L'entreprise est critiquée depuis des années pour sa gestion des contenus concernant le Moyen-Orient, notamment dans une étude de 2021 que Meta a elle-même commandée et qui a conclu que son approche avait un "impact négatif sur les droits de l'homme" pour les Palestiniens et d'autres utilisateurs arabophones de ses services.
Ces critiques se sont intensifiées depuis le début des hostilités entre Israël et le Hamas en octobre.
Le comité de surveillance, qui est financé par Meta mais fonctionne de manière indépendante, a commencé son examen l'année dernière parce que le mot était à l'origine de plus de suppressions de contenu sur les plateformes de l'entreprise que tout autre mot ou phrase.

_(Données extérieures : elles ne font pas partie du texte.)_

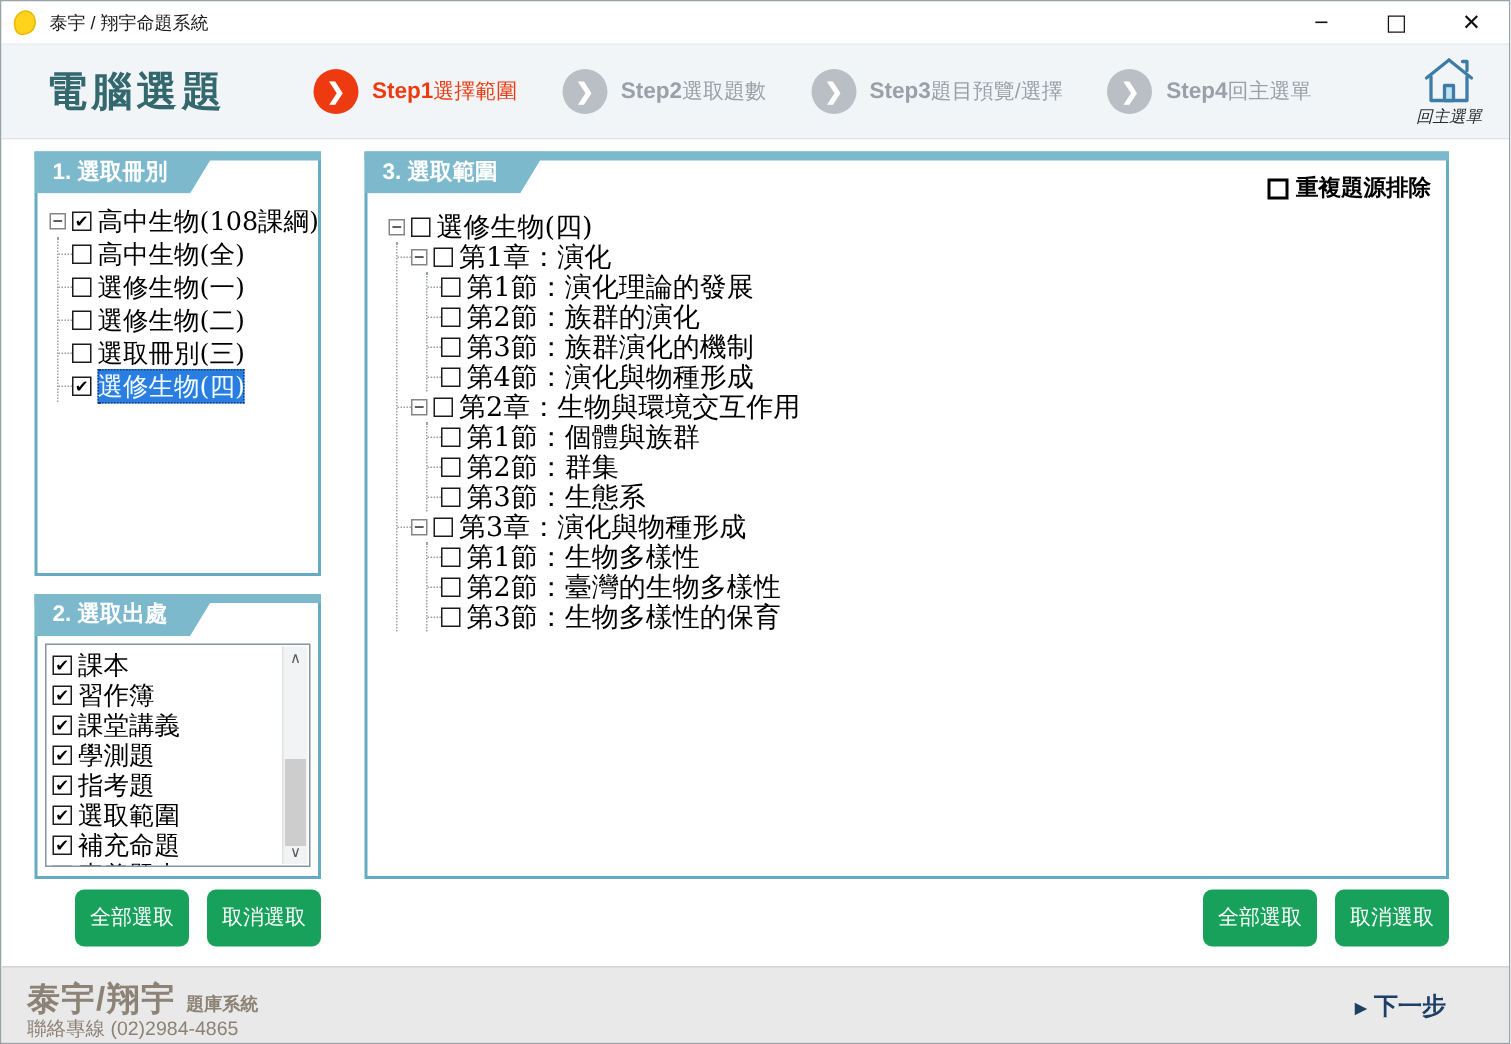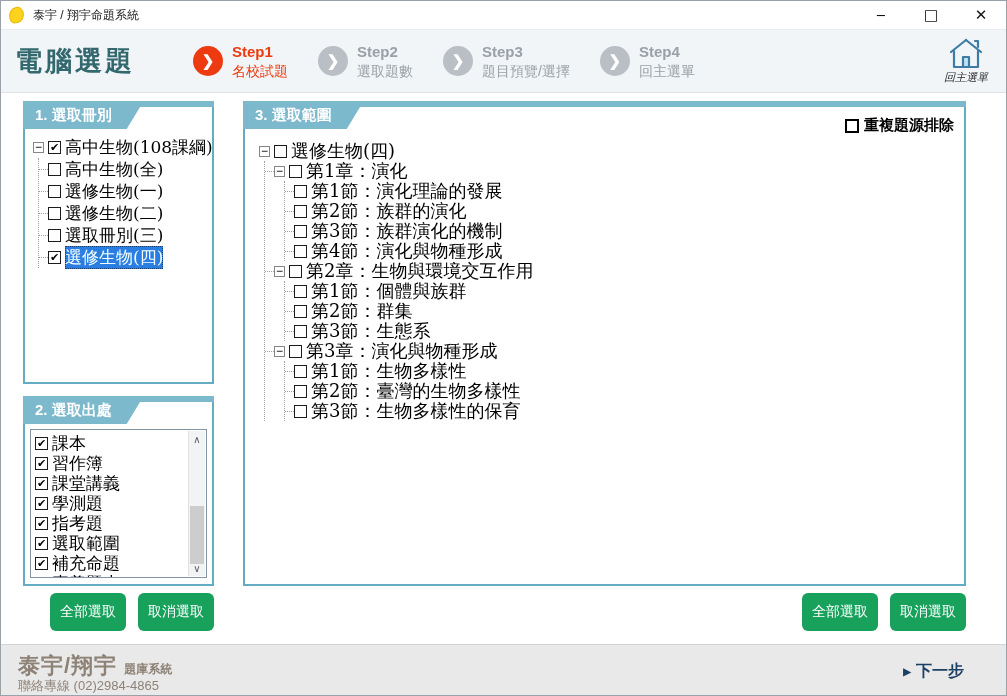--- a/index.html
+++ b/index.html
@@ -28,7 +28,7 @@
   
   .header { height:64px; background:#f1f5f7; border-top:1px solid #e9edef; border-bottom:1px solid #dee4e7;
             display:flex; align-items:center; padding:0 14px; position:relative; }
-  .page-title { font-size:27px; font-weight:bold; color:var(--header-title,#34686f); letter-spacing:3px; }
+  .page-title { font-size:27px; font-weight:bold; color:var(--header-title,#34686f); letter-spacing:3px;margin-left:16px; }
   .steps { display:flex; align-items:center; margin-left:58px; gap:30px; }
   .step { display:flex; align-items:center; gap:9px; cursor:pointer; }
   .step-circle { width:30px; height:30px; border-radius:50%; background:var(--step-inactive,#b9bfc5);

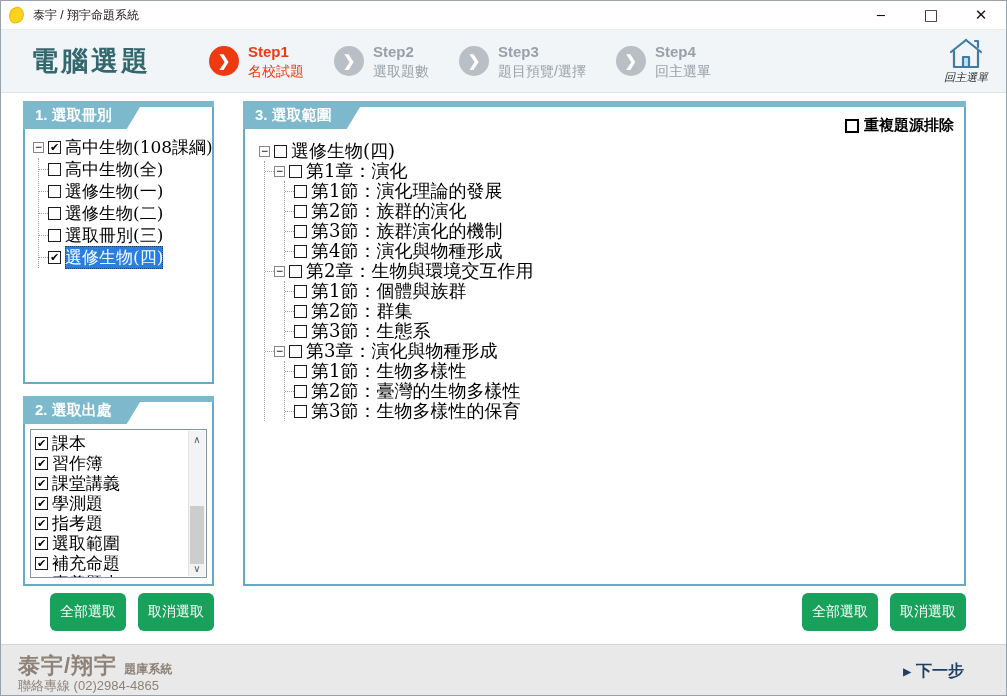--- a/index.html
+++ b/index.html
@@ -34,7 +34,7 @@
   .step-circle { width:30px; height:30px; border-radius:50%; background:var(--step-inactive,#b9bfc5);
                  color:#fff; display:flex; align-items:center; justify-content:center;
                  font-size:15px; font-weight:bold; flex:none; }
-  .step-texts { display:flex; flex-direction:column; line-height:1.3; }
+  .step-texts { display:flex; flex-direction:row; line-height:1.3; }
   .step-name { font-size:15px; font-weight:bold; color:#99a0a7; }
   .step-sub  { font-size:14px; color:#99a0a7; }
   .step.active .step-circle { background:var(--step-active,#ed3a10); }

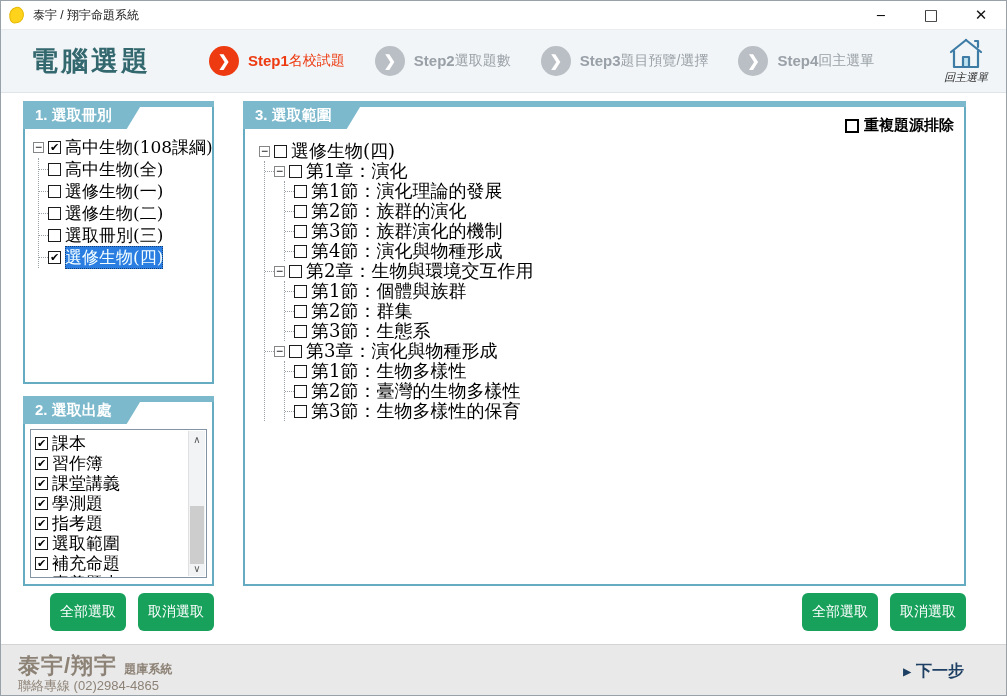--- a/index.html
+++ b/index.html
@@ -143,7 +143,7 @@
         <span class="step-circle">❯</span>
         <span class="step-texts">
           <span class="step-name">Step1</span>
-          <span class="step-sub">名校試題</span>
+          <span class="step-sub">選擇範圍</span>
         </span>
       </div>
       <div class="step">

Meta est la société mère de Facebook et d'Instagram.
L'étude a révélé en mars que les règles de Meta concernant le mot "shaheed" ne tenaient pas compte de la diversité des significations de ce mot et entraînaient la suppression de contenus ne faisant pas l'apologie d'actions violentes.
Meta a reconnu les conclusions de l'étude mardi et a déclaré que ses tests montraient que la suppression de contenus lorsque "shaheed" était "associé à d'autres contenus violents capturait les contenus les plus potentiellement nuisibles sans avoir d'impact disproportionné sur la voix".
Le comité de surveillance s'est félicité de ce changement, estimant que la politique de Meta concernant ce mot avait conduit à la censure de millions de personnes sur ses plateformes.